La riunione degli ambasciatori Ue sul Regolamento che prevede lo stop dal 2035 alla vendita di auto nuove diesel e benzina si è conclusa con un sonoro rinvio, a data da destinarsi, per il voto di alcuni Paesi, tra cui Italia e Germania. Per l’auto elettrica in Europa, ora, il futuro è incerto.
“Il Coreper tornerà sulla questione a tempo debito”, ha reso noto un portavoce della presidenza svedese dell’Unione, riferendosi alla sigla che indica la riunione degli ambasciatori. Negli scorsi giorni era infatti previsto il voto degli ambasciatori che avrebbe anticipato il via libera definitivo in occasione del Consiglio dei ministri di questa settimana. Eppure, il risultato, è stato un grosso nulla di fatto, a causa delle perplessità, in primis, della Germania, insieme all’astensione della Bulgaria, e la contrarietà di Polonia e Italia.
Sono stati questi voti, infatti, a fare saltare l’iter e di conseguenza l’approvazione della legge, già avanzata dal Parlamento europeo lo scorso 14 febbraio. Ora, molti si chiedono: cosa succederà quindi al provvedimento, uno dei più importanti e simbolici dell’intera legislatura?
Il rischio più accreditato, infatti, è quello di una sonora bocciatura. Uno scenario che i Paesi europei a favore del provvedimento vorrebbero evitare a tutti i costi, e non a caso la presidenza svedese dell’Ue ha optato per un nuovo rinvio. Un tentativo di prendere tempo nella speranza di riuscire ad offrire nuove e ulteriori garanzie a Berlino, nello specifico su un tasto che è quello che ha messo in sordina il provvedimento.
Vale a dire, il ruolo che possono avere i biocarburanti per azzerare le emissioni inquinanti. Tutto riporta in modo particolare alla sera di martedì, momento in cui il Governo italiano ha reso noto che avrebbe votato contro il regolamento. Il provvedimento infatti, per risultare approvato, ha bisogno di una maggioranza qualificata pari al 55 per cento dei Paesi che rappresentano il 65 per cento della popolazione. E con l’astensione di Germania e Bulgaria e la contrarietà di Polonia e Italia non si fa nulla.
Tanto più che, ad oggi, non c’è nulla che possa fare cambiare posizione all’Italia, come ha ribadito il ministro per le Imprese e il Made in Italy, a Bruxelles per il Consiglio Competitività, Adolfo Urso. “L’Italia vota contro come segnale per quanto riguarda tutta l’attività che la Commissione, le istituzioni europee, faranno, e faremo insieme a loro, nei prossimi mesi che riguarderanno gli altri dossier che sono ancora aperti.

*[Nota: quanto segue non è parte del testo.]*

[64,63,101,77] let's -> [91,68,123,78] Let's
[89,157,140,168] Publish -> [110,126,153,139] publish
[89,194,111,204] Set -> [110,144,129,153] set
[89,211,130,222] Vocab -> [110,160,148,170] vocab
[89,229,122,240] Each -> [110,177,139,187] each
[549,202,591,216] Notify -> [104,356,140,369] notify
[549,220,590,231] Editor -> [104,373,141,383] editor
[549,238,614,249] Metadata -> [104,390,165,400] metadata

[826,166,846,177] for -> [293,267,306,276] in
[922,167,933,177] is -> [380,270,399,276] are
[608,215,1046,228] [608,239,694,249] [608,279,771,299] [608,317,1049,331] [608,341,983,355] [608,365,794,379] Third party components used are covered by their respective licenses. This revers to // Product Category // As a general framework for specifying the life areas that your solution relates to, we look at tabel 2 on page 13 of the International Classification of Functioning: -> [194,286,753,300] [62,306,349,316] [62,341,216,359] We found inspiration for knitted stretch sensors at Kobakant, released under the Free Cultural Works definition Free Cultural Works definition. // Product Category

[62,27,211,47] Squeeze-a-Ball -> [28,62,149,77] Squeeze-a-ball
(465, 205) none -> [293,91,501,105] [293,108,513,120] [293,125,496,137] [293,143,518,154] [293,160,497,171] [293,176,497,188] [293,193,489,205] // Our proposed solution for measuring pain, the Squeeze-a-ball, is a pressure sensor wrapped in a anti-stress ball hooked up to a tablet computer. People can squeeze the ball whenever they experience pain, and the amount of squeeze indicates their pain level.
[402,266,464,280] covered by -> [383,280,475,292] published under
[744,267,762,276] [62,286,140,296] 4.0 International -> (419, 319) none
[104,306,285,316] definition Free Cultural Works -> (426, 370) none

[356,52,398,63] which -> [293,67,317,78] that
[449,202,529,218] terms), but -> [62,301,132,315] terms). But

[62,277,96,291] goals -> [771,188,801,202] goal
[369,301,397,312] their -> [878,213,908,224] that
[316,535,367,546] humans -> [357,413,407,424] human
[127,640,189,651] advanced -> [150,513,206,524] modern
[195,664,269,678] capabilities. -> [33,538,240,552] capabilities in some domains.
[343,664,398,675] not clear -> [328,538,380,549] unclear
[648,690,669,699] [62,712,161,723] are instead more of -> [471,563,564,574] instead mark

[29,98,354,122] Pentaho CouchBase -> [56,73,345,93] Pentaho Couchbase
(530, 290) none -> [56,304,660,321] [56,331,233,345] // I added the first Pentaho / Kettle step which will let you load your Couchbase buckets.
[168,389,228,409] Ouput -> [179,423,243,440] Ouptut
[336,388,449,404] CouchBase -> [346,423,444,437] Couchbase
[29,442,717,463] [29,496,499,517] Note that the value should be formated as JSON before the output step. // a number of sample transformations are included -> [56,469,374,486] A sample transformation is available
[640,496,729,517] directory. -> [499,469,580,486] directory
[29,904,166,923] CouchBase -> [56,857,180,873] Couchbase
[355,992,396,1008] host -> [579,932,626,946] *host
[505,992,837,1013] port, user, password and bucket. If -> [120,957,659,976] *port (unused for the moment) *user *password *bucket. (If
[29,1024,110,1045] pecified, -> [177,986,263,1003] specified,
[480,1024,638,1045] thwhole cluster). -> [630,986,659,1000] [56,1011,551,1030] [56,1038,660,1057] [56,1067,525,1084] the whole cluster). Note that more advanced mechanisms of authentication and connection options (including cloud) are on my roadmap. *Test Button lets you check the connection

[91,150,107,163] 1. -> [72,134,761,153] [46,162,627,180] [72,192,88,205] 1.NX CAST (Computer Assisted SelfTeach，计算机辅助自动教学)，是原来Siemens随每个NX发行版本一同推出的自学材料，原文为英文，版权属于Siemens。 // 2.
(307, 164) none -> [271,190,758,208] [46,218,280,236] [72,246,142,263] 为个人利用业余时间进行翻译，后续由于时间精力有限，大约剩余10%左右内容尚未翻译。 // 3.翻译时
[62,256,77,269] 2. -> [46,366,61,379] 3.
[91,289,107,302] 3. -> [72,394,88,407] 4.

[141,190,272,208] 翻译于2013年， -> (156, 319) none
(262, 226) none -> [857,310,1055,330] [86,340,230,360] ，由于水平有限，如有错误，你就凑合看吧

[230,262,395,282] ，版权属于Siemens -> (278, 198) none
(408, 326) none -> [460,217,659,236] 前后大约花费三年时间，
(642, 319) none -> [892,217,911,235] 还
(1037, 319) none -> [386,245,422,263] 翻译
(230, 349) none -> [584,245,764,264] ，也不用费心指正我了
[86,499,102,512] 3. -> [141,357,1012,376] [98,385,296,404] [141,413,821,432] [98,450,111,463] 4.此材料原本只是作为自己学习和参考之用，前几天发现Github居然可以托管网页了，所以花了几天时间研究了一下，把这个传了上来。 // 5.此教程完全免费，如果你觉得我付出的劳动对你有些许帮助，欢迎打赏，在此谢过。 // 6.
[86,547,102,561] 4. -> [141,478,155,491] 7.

Non soltanto quelli inerenti l’automotive ma anche quelle inerenti il packaging piuttosto che l’eco-tessile, dossier nei quali noi chiediamo ragionevolezza”, sono le parole di Urso, di Fratelli d’Italia, che ha così motivato il voto italiano.
“L’Italia è tornata in campo come grande Paese, fondatore dell’Unione europea, che sa bene quali siano davvero il sentimento e la necessità di questo Continente”, ha aggiunto Urso con Orgoglio, spiegando infine che “noi siamo un Governo pragmatico che guarda innanzitutto agli interessi nazionali e alla sostenibilità del sistema sociale che è conseguenza della sostenibilità del sistema produttivo. E vorremmo che altrettanta consapevolezza e ragionevolezza ci siano nelle Istituzioni europee”.
Tuttavia, ad ora, gli unici margini di trattativa guardano alla revisione generale prevista per il 2026, con un nuovo Parlamento europeo e una nuova Commissione. “Chiediamo che siano modificate le tappe e le modalità a quegli appuntamenti affinchè siano sostenibili. Per esempio non vediamo perchè debba essere considerata soltanto l’elettricità. Non è una religione, è una tecnologia come altre. Se altre tecnologie, per esempio pensiamo ai biocombustibili, possono permetterci di raggiungere lo stesso obiettivo perché non dobbiamo utilizzarle?”, ha concluso Urso, focalizzandosi sul secondo elemento critico, la scarsa disponibilità di terre rare e materie prime, indispensabili per la transizione green, oggi tutte il mano della Cina.
“Non possiamo passare dalla subordinazione all’energia fossile della Russia che stiamo pagando a caro prezzo, e lo stanno pagando soprattutto gli ucraini che combattono quella guerra anche a nome nostro, a una subordinazione alle materie prime che sono appannaggio della Cina e alla tecnologia green che oggi in gran parte si realizza in Asia”, ha avvertito il ministro per le Imprese. “Passeremmo dalla padella alla brace. Non ce lo possiamo permettere, non possiamo lasciare ai nostri figli questa eredità”.